Новый нормативный канон человека и идея формирования личности ярко проявляются в изменении отношения к детям и самого понятия детства. XVII-XVIII вв. ознаменованы зарождением нового образа детства, ростом интереса к ребенку во всех сферах культуры, более четким различением, хронологически и содержательно, детского и взрослого миров и, наконец, признанием за детством автономной, самостоятельной социальной и психологической ценности [24].
Усложнение жизненного мира личности порождает противоречивые, не допускающие однозначного толкования эмоциональные состояния и проблемы. Например, одиночество. В средние века люди жили теснее и редко обособлялись друг от друга; даже схимники, принимавшие обет молчания, нередко обосновывались вблизи монастырей, а то и прямо на городских улицах, на страх и поучение верующим. Одиночество чаще всего понималось как физическая изоляция. Культ одиночества как условия сосредоточенного, интимного общения с богом характерен только для мистиков. Индивид и общество как бы взаимопроникают друг в Друга.
Более многогранная личность нового времени, не отождествляющая себя ни с одной из своих предметных и социальных ипостасей, нуждается в обособлении от других и добровольно ищет уединения. Вместе с тем она острее переживает одиночество как следствие дефицита значимого общения или неспособности выразить богатство своих переживаний.
В дворянской культуре XVII в. любовь к одиночеству связывается с эстетическими переживаниями (“уединение – подруга муз”); пиетизм считает его благотворным для развития религиозного чувства; просветители обсуждают плюсы и минусы одиночества для развития личности и ее интеллекта (этому посвящен чрезвычайно важный для немецкой культуры четырехтомный труд “Об одиночестве” Иоганна Георга Циммермана, вышедший в 1784 г.), возводя в ранг идеала образ одинокого мыслителя, который достаточен сам для себя и в то же время всегда готов помочь другим (вспомним “Прогулки одинокого мечтателя” Ж.Ж.Руссо). “Идеальный воспитатель” Руссо говорит о своем идеальном воспитаннике Эмиле, что он “рассматривает самого себя без отношения к другим и находит приличным, чтобы и другие о нем не думали. Он ничего ни от кого не требует и себя считает ни перед кем и ничем не обязанным. Он одинок в человеческом обществе и рассчитывает только на самого себя” [25].

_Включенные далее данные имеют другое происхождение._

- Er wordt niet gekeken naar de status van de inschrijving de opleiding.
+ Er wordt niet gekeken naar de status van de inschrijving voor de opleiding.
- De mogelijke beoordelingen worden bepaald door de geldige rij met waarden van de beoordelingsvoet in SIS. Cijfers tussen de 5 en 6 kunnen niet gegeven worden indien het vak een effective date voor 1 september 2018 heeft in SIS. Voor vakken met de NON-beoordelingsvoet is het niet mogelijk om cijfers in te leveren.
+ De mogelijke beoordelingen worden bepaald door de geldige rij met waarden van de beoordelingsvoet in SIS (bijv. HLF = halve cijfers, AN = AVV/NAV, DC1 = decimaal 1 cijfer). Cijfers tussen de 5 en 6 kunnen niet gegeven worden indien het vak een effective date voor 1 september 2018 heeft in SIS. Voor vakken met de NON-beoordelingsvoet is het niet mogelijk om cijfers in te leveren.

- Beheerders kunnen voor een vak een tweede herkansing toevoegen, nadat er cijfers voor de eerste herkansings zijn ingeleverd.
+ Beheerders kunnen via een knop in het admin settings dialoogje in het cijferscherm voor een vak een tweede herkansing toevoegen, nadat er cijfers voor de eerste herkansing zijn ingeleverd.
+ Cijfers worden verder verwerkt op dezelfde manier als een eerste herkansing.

Сентиментализм переносит центр проблемы внутрь личности, утверждая вслед за Руссо, что все великие страсти созревают в одиночестве. Наконец, романтики делают одиночество своим программным лозунгом, понимая его, однако, по-разному – от байроновского вызова и бунта до пассивного поиска убежища от жестокости мира.

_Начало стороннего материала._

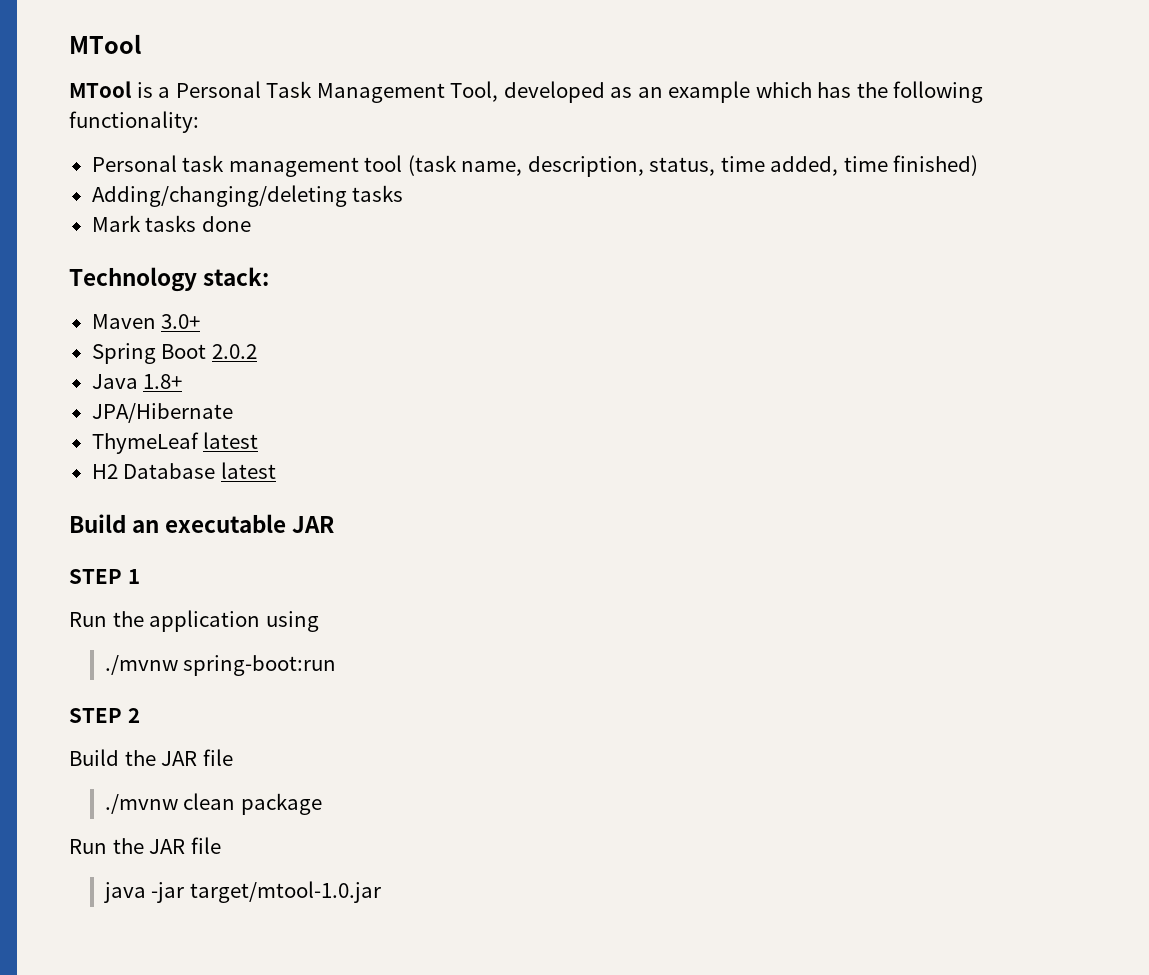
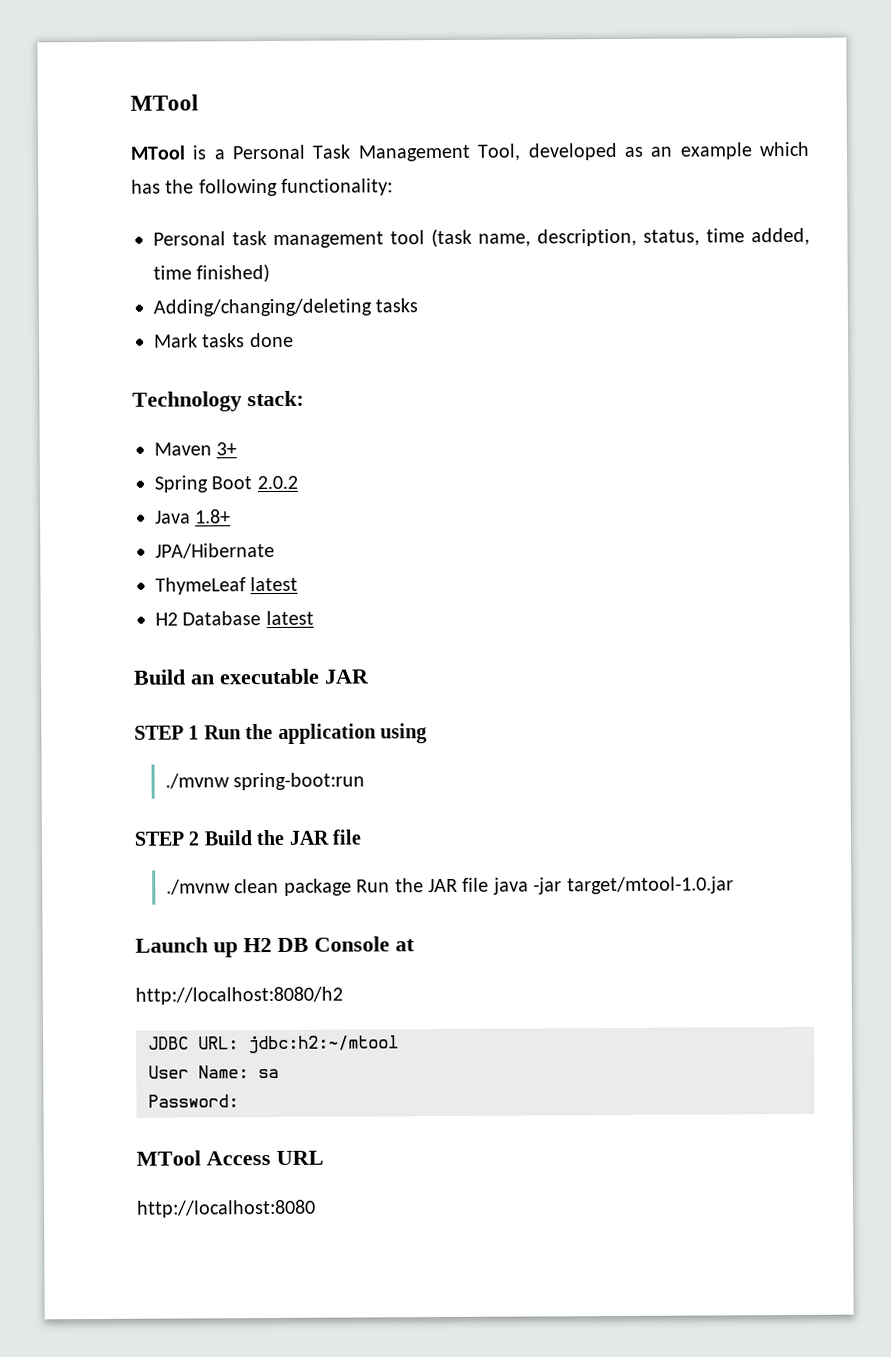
- Maven 3.0+
+ Maven 3+
- STEP 1
- Run the application using
+ STEP 1 Run the application using
- STEP 2
- Build the JAR file
+ STEP 2 Build the JAR file
- ./mvnw clean package
- Run the JAR file
- java -jar target/mtool-1.0.jar
+ ./mvnw clean package Run the JAR file java -jar target/mtool-1.0.jar
+ Launch up H2 DB Console at
+ http://localhost:8080/h2
+ JDBC URL: jdbc:h2:~/mtool
+ User Name: sa
+ Password:
+ MTool Access URL
+ http://localhost:8080

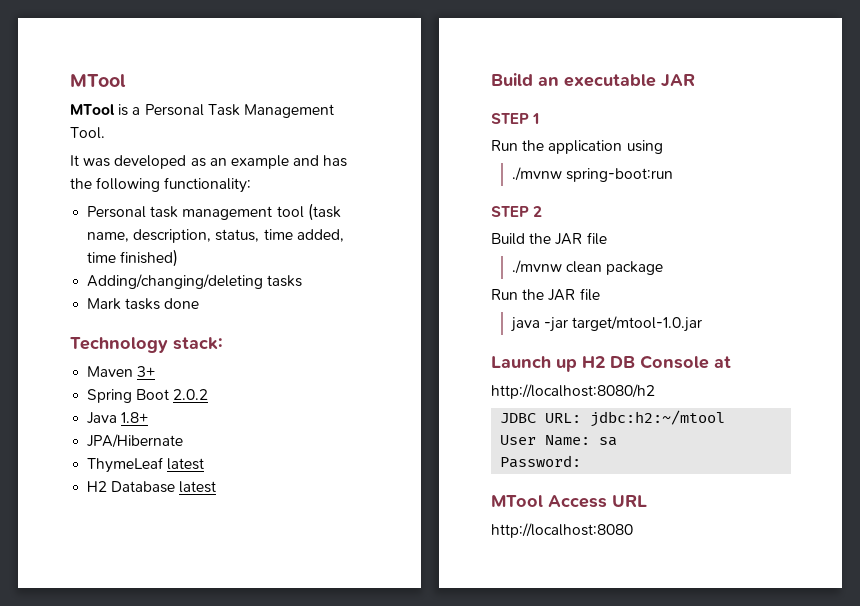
- MTool is a Personal Task Management Tool, developed as an example which has the following functionality:
+ MTool is a Personal Task Management Tool.
+ It was developed as an example and has the following functionality:
- STEP 1 Run the application using
+ STEP 1
+ Run the application using
- STEP 2 Build the JAR file
+ STEP 2
+ Build the JAR file
- ./mvnw clean package Run the JAR file java -jar target/mtool-1.0.jar
+ ./mvnw clean package
+ Run the JAR file
+ java -jar target/mtool-1.0.jar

Важным показателем развития индивидуальности и рефлексивности было открытие таких психологических состояний, как отчаяние, меланхолия, тоска и скука [26]. Средневековая мысль не знала психологии вне этики: все известные ей переживания она подразделяет на пороки или добродетели. Латинское слово desperatio (“отчаяние”) обозначало не просто чувство или психическое состояние, а порок, греховное сомнение в милосердии божьем. Самоубийство считалось “победой дьявола”, который в буквальном смысле слова водил рукой отчаявшегося человека или толкал его в омут. Пороком была и acedia, то есть апатия, духовная леность, нерадивость и безразличие к духовным занятиям, часто его обозначают также словом tristitia (“печаль”). В XIII в. это состояние стали ассоциировать с физическим разлитием желчи, которое еще Гиппократ называл меланхолией; тогда же слово acedia стало употребляться и в значении “тоска”. Средневековая мысль, таким образом, видит в апатии и неустойчивости настроений порок или болезнь (часто то и другое вместе). Ускорение ритма жизни и усложнение самого человека делают эти переживания в XVI-XVII вв. все более частыми.